**Brief**. For every record that follows, transcribe the text exactly and leave any image out.

**Excerpted data**.
###

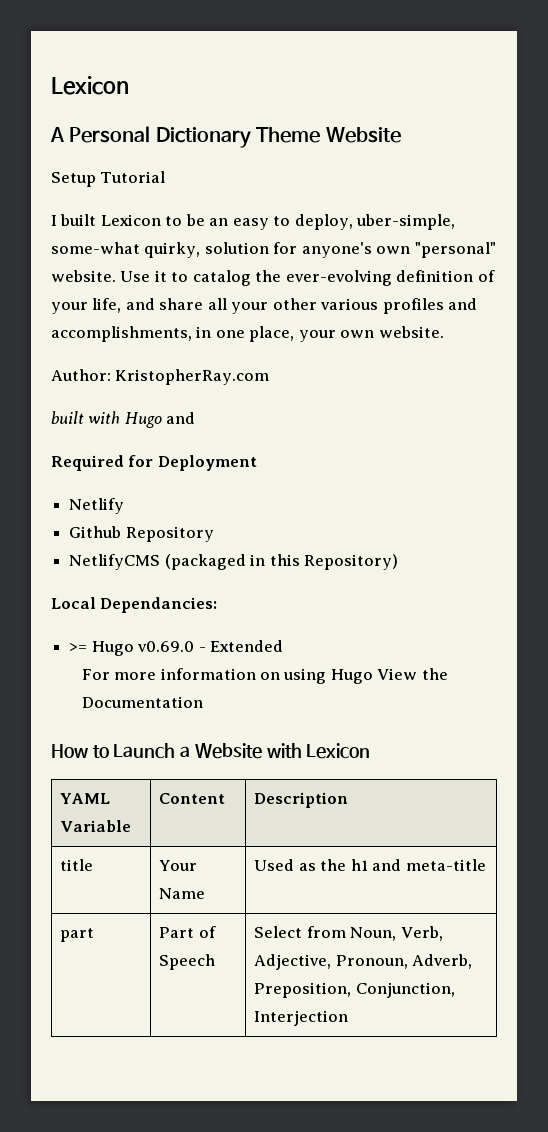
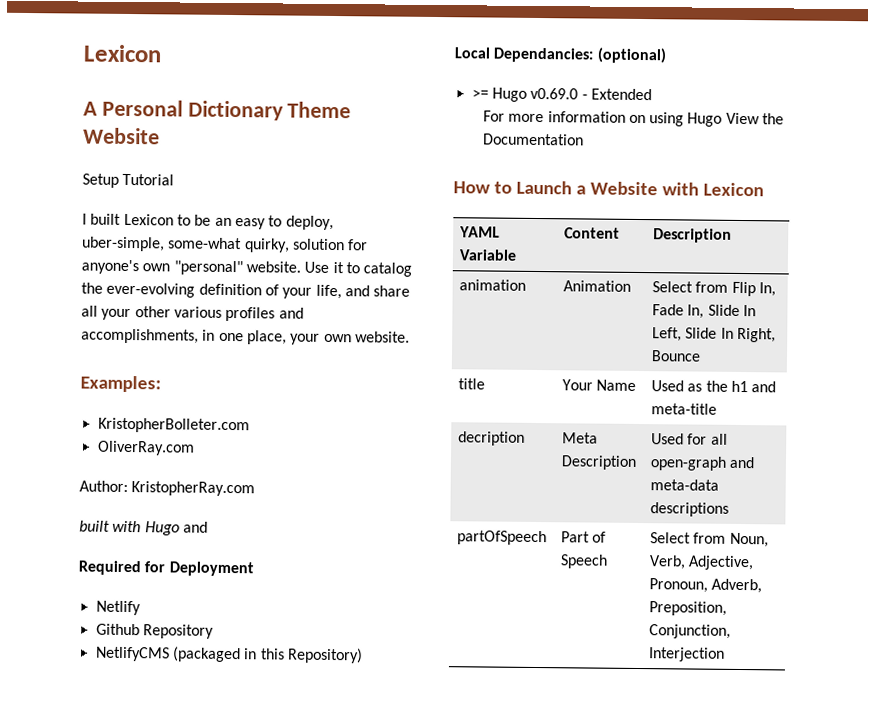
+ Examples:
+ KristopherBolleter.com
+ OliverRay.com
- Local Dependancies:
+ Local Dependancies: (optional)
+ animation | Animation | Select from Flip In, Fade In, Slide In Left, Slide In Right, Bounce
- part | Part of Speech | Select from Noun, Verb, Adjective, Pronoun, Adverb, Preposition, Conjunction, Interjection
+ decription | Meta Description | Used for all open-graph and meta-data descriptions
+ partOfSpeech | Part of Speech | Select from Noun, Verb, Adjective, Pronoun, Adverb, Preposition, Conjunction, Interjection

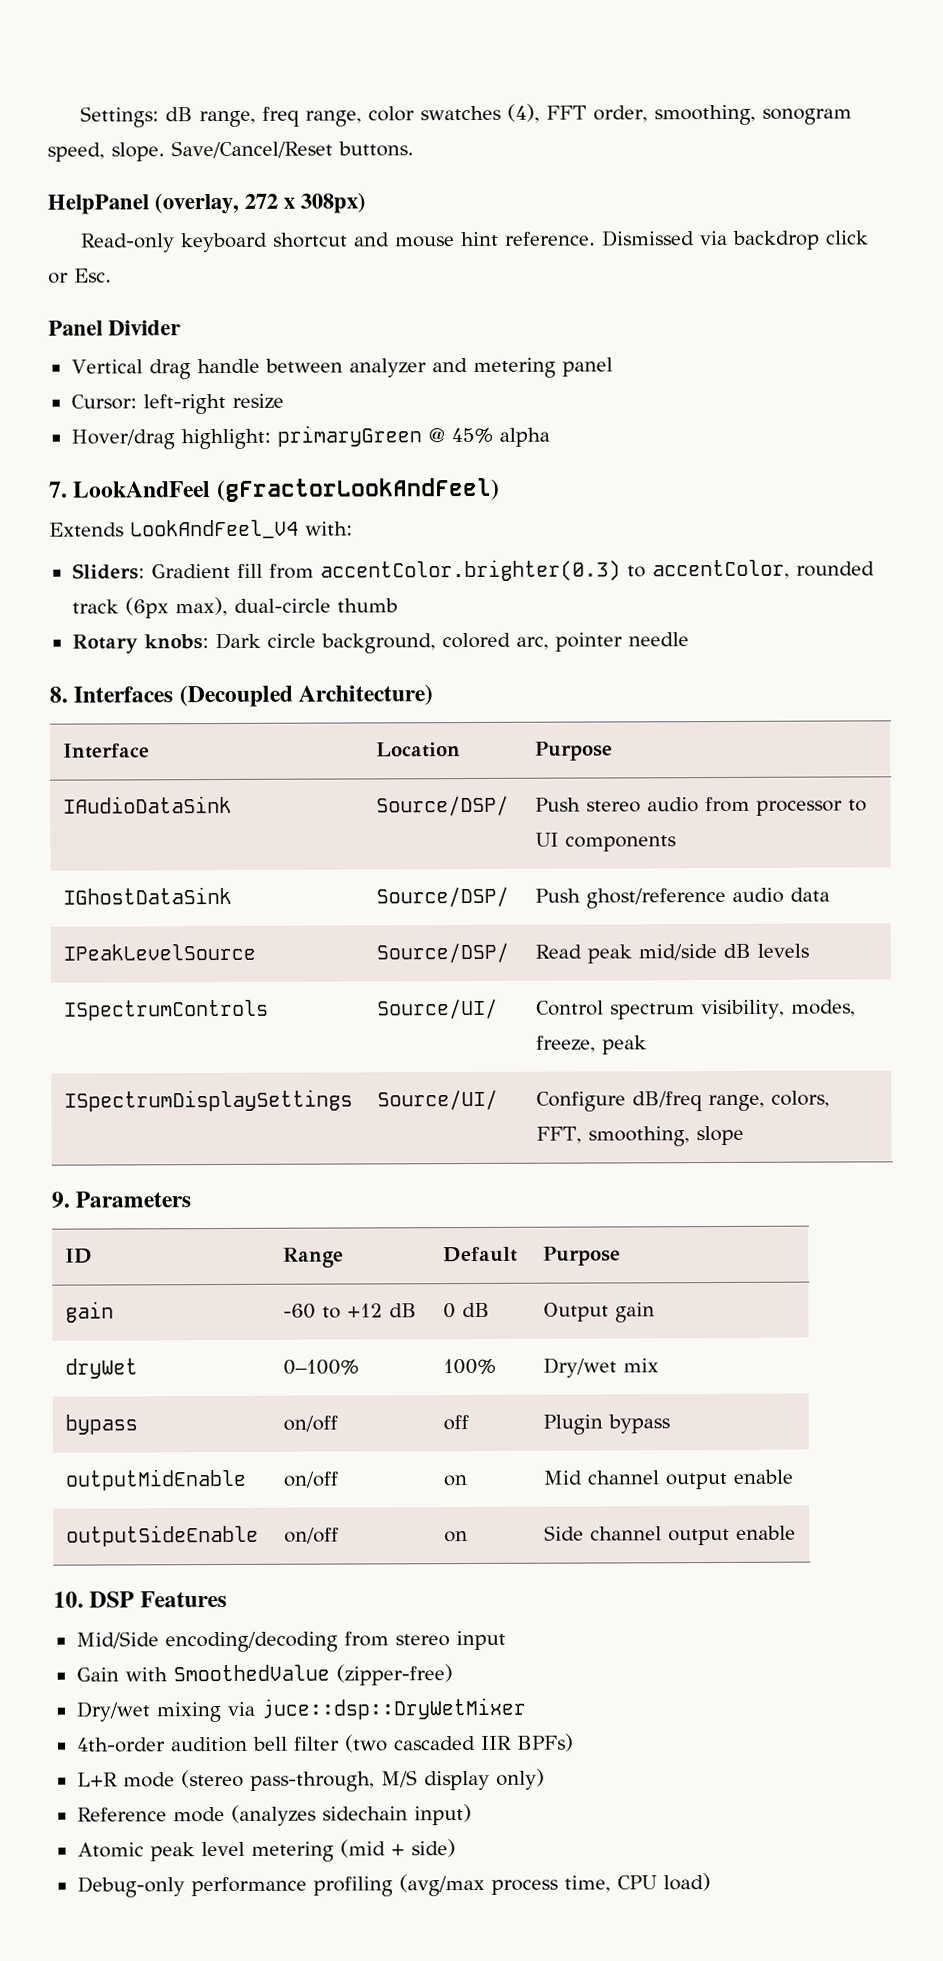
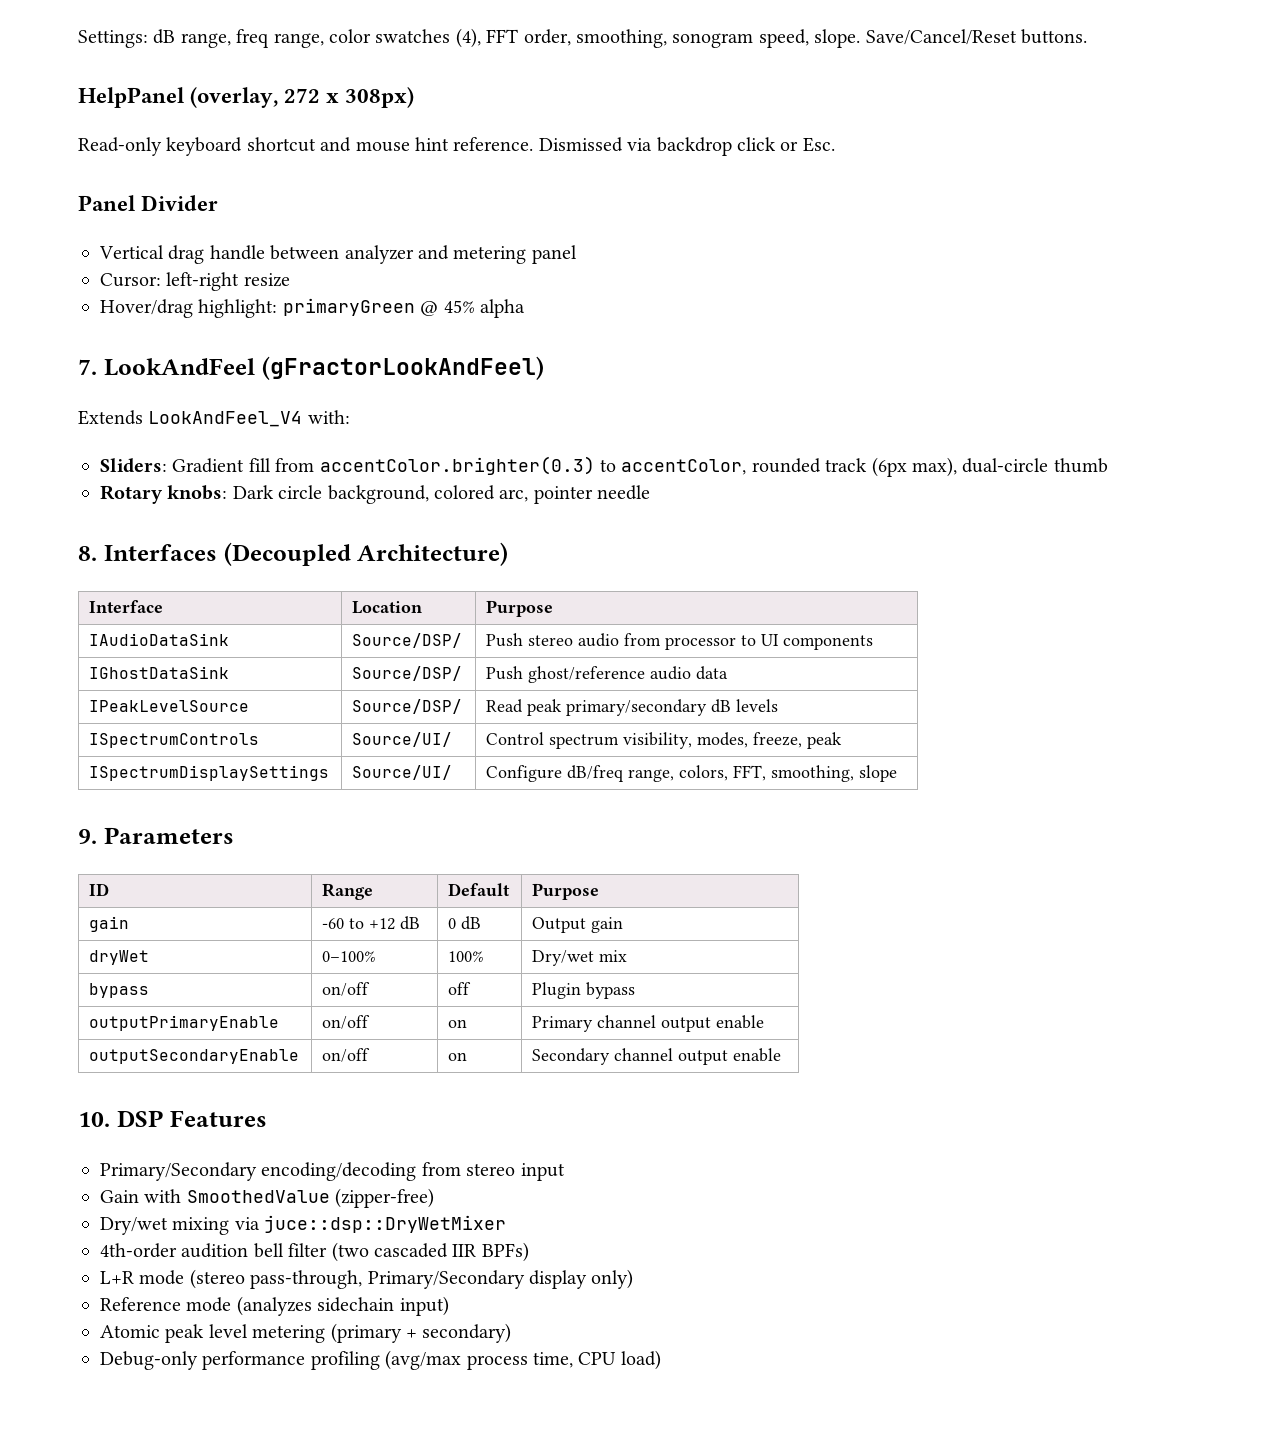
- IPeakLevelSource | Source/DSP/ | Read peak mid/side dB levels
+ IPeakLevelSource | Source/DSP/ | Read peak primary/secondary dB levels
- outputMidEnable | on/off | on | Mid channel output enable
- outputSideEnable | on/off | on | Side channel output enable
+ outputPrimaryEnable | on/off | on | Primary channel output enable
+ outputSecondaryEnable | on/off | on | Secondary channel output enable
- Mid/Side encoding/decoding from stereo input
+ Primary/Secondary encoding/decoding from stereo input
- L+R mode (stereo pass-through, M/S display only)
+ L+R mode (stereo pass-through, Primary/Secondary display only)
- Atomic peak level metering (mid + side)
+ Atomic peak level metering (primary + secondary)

###

**Answer section**.
+ Examples:
+ KristopherBolleter.com
+ OliverRay.com
- Local Dependancies:
+ Local Dependancies: (optional)
+ animation | Animation | Select from Flip In, Fade In, Slide In Left, Slide In Right, Bounce
- part | Part of Speech | Select from Noun, Verb, Adjective, Pronoun, Adverb, Preposition, Conjunction, Interjection
+ decription | Meta Description | Used for all open-graph and meta-data descriptions
+ partOfSpeech | Part of Speech | Select from Noun, Verb, Adjective, Pronoun, Adverb, Preposition, Conjunction, Interjection

- IPeakLevelSource | Source/DSP/ | Read peak mid/side dB levels
+ IPeakLevelSource | Source/DSP/ | Read peak primary/secondary dB levels
- outputMidEnable | on/off | on | Mid channel output enable
- outputSideEnable | on/off | on | Side channel output enable
+ outputPrimaryEnable | on/off | on | Primary channel output enable
+ outputSecondaryEnable | on/off | on | Secondary channel output enable
- Mid/Side encoding/decoding from stereo input
+ Primary/Secondary encoding/decoding from stereo input
- L+R mode (stereo pass-through, M/S display only)
+ L+R mode (stereo pass-through, Primary/Secondary display only)
- Atomic peak level metering (mid + side)
+ Atomic peak level metering (primary + secondary)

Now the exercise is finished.